Minister und Generäle fliehen Assad verliert Getreue
06.08.2012, 12:08 Uhr
Hidschab war erst seit Juni im Amt.
(Foto: REUTERS)
In Syrien nehmen die Auflösungserscheinungen des Regimes zu. Ministerpräsident Hidschab flieht mitsamt seiner Familie nach Jordanien und schließt sich der Opposition an. Das Staatsfernsehen berichtet, er sei aus seinem Amt entlassen worden. Die Kämpfe im Land gehen weiter.
Nach dem syrischen Regierungschef haben sich der Opposition zufolge auch zwei Minister und drei weitere Generäle von Präsident Baschar al-Assad losgesagt. Die Gruppe habe sich nach Jordanien abgesetzt, teilte der vom Exil aus agierende Syrische Nationalrat mit.

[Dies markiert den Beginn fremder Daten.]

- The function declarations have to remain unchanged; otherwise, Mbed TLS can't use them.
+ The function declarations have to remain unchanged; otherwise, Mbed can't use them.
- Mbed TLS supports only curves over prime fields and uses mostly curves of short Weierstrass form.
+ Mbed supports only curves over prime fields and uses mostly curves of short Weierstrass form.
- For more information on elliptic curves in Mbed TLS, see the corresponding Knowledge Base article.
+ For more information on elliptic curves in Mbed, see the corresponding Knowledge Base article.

Zuvor hatte Ministerpräsident Rijad Hidschab über einen Sprecher erklären lassen, er habe mit Assads "mörderischem und terroristischem Regime" gebrochen. Auch er soll sich nach Jordanien abgesetzt haben. "Ich erkläre, dass ich von heute an ein Soldat in dieser gesegneten Revolution bin", heißt es in einer Erklärung Hidschabs, die ein Sprecher in seinem Namen im arabischen Fernsehsender Al/Dschasira verlas. Hidschab ist der bislang ranghöchste Politiker in Syrien, der sich der Opposition angeschlossen hat. Zuvor hatte das syrische Staatsfernsehen berichtet, Hidschab sei entlassen worden.

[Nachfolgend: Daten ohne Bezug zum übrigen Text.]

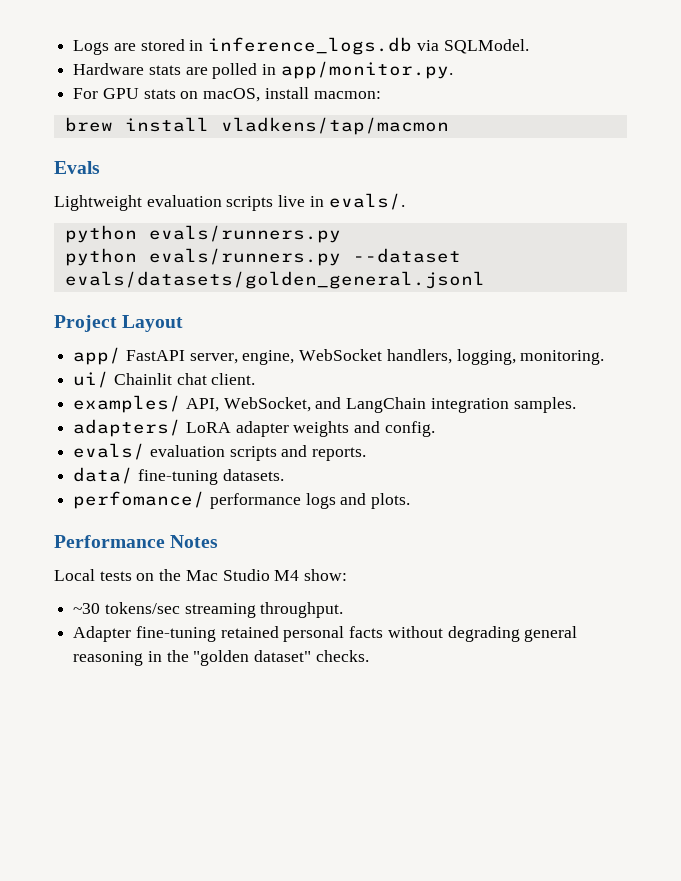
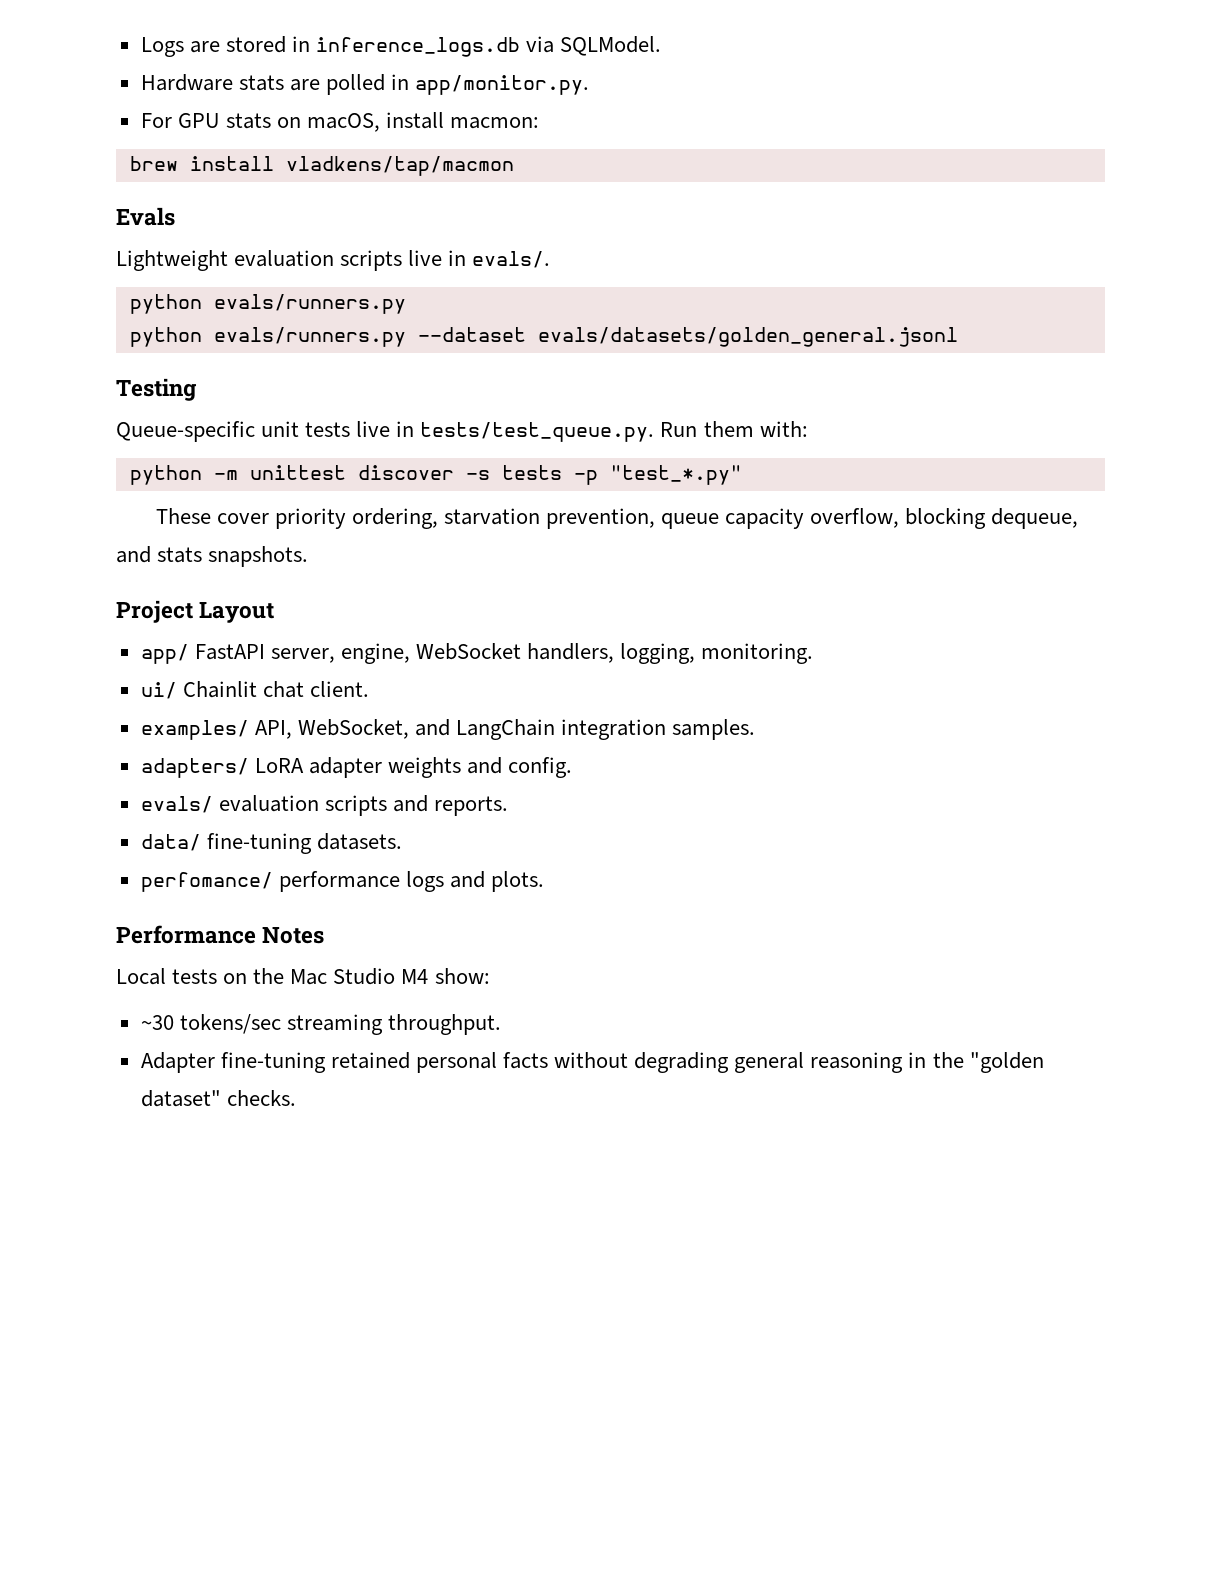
+ Testing
+ Queue-specific unit tests live in tests/test_queue.py. Run them with:
+ python -m unittest discover -s tests -p "test_*.py"
+ These cover priority ordering, starvation prevention, queue capacity overflow, blocking dequeue, and stats snapshots.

Der syrische Nationalrat begrüßte die Entwicklung. "Diese mutige Aktion des Ministerpräsidenten zeigt die Originalität der syrischen Bevölkerung. Weiterhin zeigt sie, dass die Untaten des Regimes nicht hinnehmbar sind", sagte der Sprecher des Nationalrates, Sadiqu Al-Mousllie, n-tv.de. Und weiter: "Wir begrüßen Rijad Hidschab in den Reihen der syrischen Bevölkerung. Alle, die noch das Regime unterstützen, sollen wissen, dass sie einem kriminellen Regime dienen."
Nach Ansicht von Bundesaußenminister Guido Westerwelle (FDP) zeige die aktuelle Entwicklung, "wie weit der Erosionsprozess" der Assad-Führung fortgeschritten ist. Westerwelle erklärte in Berlin, die Ereignisse belegten auch, wie notwendig ein sofortiges Ende der Gewalt und die Bildung einer Übergangsregierung ohne Assad seien.

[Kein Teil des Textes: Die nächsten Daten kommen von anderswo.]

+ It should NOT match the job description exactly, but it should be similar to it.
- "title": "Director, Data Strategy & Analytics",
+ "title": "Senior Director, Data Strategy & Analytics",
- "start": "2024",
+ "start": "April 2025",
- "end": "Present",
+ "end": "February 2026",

Vor seiner Ernennung zum Regierungschef am 6. Juni war Hidschab Landwirtschaftsminister gewesen. Zu seinem Nachfolger wurde der bisherige Vize-Ministerpräsident Omar Galawandschi bestimmt. Syrien hat ein autoritäres Präsidialsystem. Die Regierung hat eher technischen als politischen Charakter. Der bislang Assad-treue Politiker ist seit 1989 Mitglied der Führung der herrschenden Baath-Partei. Als im Frühjahr 2011 die Proteste gegen Assad begannen, war er Gouverneur der Mittelmeer-Provinz Latakia, aus der die Assad-Familie stammt.
Neues Massaker?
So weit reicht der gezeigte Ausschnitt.